La especialista audiovisual Angie Salgar coincide en que la fotografía nocturna es un reto por los lugares de mucho frío y, a la vez, resalta que Photours “es un grupo para compartir, no para competir”.

“He aprendido casi todo con los amigos de Photours, desde ver los ocasos hasta despertar a las tres de la mañana para sacar fotos del alba o de la Vía Láctea”, destaca Marco, uno de los más jóvenes de la agrupación de 30 miembros activos.

Casi irremediable, la charla sobre las imágenes gira en torno a las bajas temperaturas, como Ingrid del Castillo, quien destaca que a esas horas la naturaleza “es inigualable, porque puedes ver el cielo con estrellas fugaces que cruzan cada momento. Son miles y parecen estar muy cerca.
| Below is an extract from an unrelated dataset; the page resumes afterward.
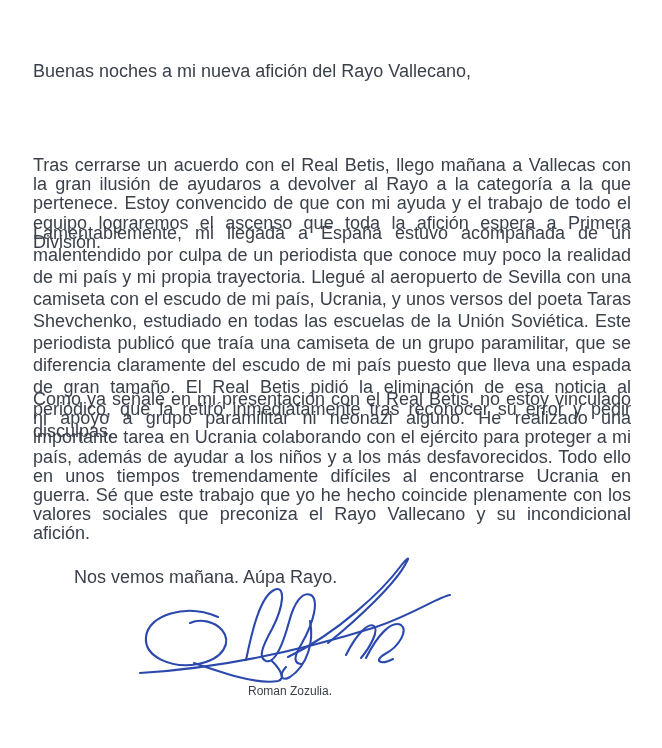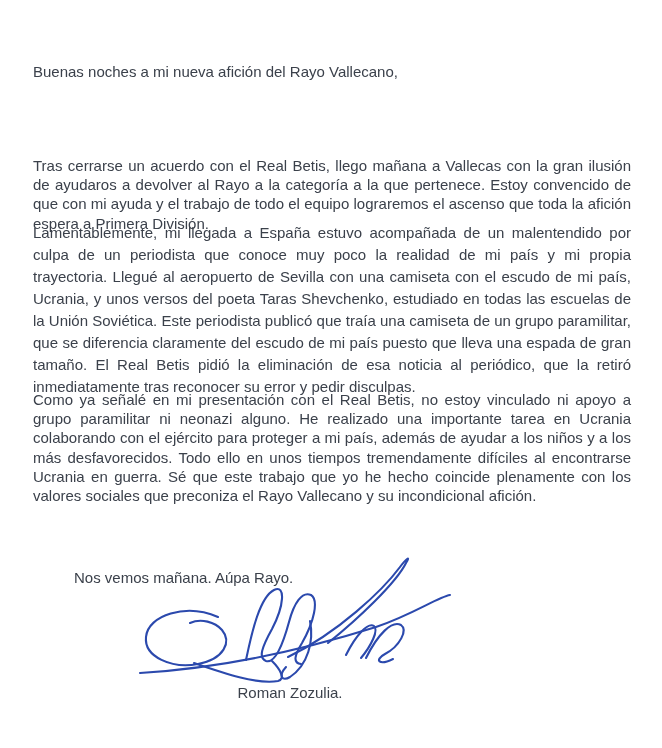"Buenas noches a mi nueva" .para, .line { font-size: 15px -> 18px }
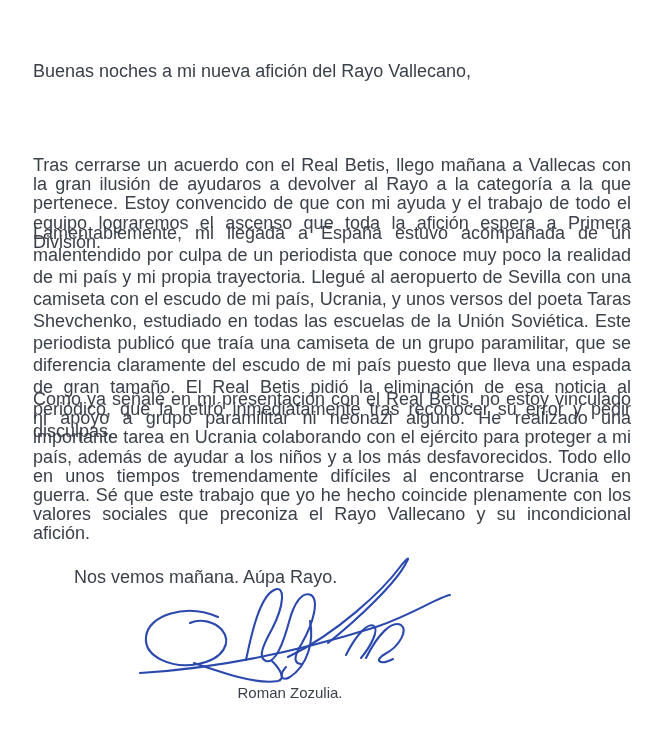"Roman Zozulia." .signatory { font-size: 15px -> 12px }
No puede haber mejor lugar para pasar la noche”.

Max considera que el nevado Sajama (Oruro) es el mejor lugar para contemplar la Vía Láctea, “donde comprendes el concepto de que no estamos solos”. Augusto Saavedra disiente, pues afirma que el mejor lugar es el salar de Uyuni, porque “es tan grande, tan oscuro, tan silencioso y, de repente, ves esa galaxia de forma espiral con mucha intensidad”.

“Durante la noche, el salar se vuelve otro espectáculo, el Sajama se convierte en otra cosa, el lago Titicaca adquiere otra dimensión que no había sido visto, y esa es la buena experiencia que se saca en este tipo de viajes”, resalta Víctor Hugo Ordóñez, uno de los fotógrafos más experimentados, quien junto con Edwing Romay, Pedro Laguna y Juan Carlos Bejarano es de los que más enseñan a los del grupo.

“Muchas veces, en la fotografía nocturna no necesitas sacar una foto, solo tienes que vivir ese momento”, asevera Pedro. “Cuando estamos con la cámara buscando una imagen, en ese momento no se escucha nada, es un silencio que te habla, te susurra, es algo que no puedes contar”, dice Elizabeth, mientras los demás asienten.

Todos coinciden en que hubo momentos en que dejaron de sacar imágenes para captar en sus retinas la naturaleza nocturna, otros relatan las aventuras que pasaron con el Tití y debaten si es mejor una cámara Nikon o una Canon, pero se enorgullecen de que a pesar de las noches de insomnio y frío, durante los fines de semana o cuando les convocan, se convierten en los ojos nocturnos de la fotografía.